Instructions for the task: Stop at the line containing "width: 599px;": repeat exactly every line of the entries below from the first up to it, plus that line, with pictures omitted.

Source material:
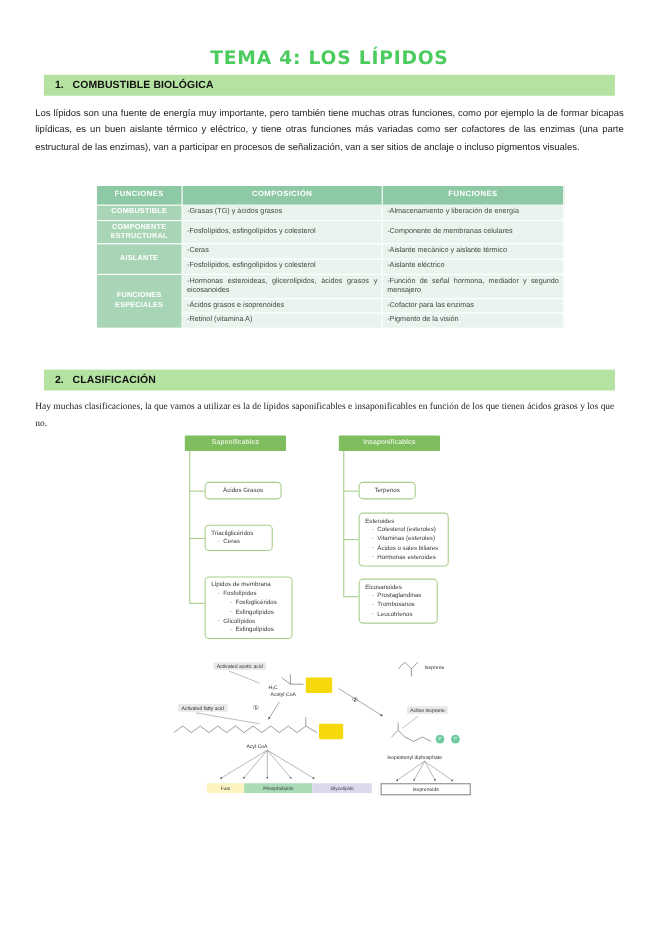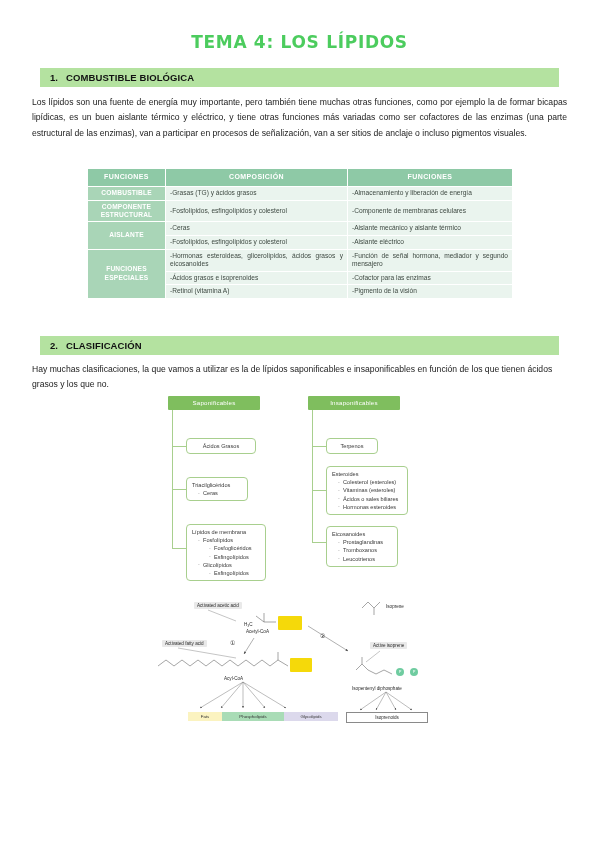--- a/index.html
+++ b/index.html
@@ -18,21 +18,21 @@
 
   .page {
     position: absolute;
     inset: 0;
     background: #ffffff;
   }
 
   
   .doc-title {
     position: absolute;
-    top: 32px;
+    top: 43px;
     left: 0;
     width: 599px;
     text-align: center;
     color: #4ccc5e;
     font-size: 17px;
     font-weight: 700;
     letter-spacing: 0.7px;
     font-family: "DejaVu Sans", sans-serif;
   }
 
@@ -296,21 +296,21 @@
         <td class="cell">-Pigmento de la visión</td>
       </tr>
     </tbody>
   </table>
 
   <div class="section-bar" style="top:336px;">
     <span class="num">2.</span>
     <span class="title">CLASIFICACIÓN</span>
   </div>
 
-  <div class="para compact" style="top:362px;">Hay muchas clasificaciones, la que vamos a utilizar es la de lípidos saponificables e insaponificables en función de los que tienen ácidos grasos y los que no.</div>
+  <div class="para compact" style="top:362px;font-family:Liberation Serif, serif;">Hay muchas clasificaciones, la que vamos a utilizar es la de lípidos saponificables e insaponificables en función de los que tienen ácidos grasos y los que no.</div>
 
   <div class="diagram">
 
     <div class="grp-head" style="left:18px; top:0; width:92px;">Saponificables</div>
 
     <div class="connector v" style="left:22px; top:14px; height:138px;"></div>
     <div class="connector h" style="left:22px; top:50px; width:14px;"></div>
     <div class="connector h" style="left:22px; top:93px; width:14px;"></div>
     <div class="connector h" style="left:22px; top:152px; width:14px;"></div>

Result:
--- a/index.html
+++ b/index.html
@@ -18,21 +18,21 @@
 
   .page {
     position: absolute;
     inset: 0;
     background: #ffffff;
   }
 
   
   .doc-title {
     position: absolute;
-    top: 32px;
+    top: 43px;
     left: 0;
     width: 599px;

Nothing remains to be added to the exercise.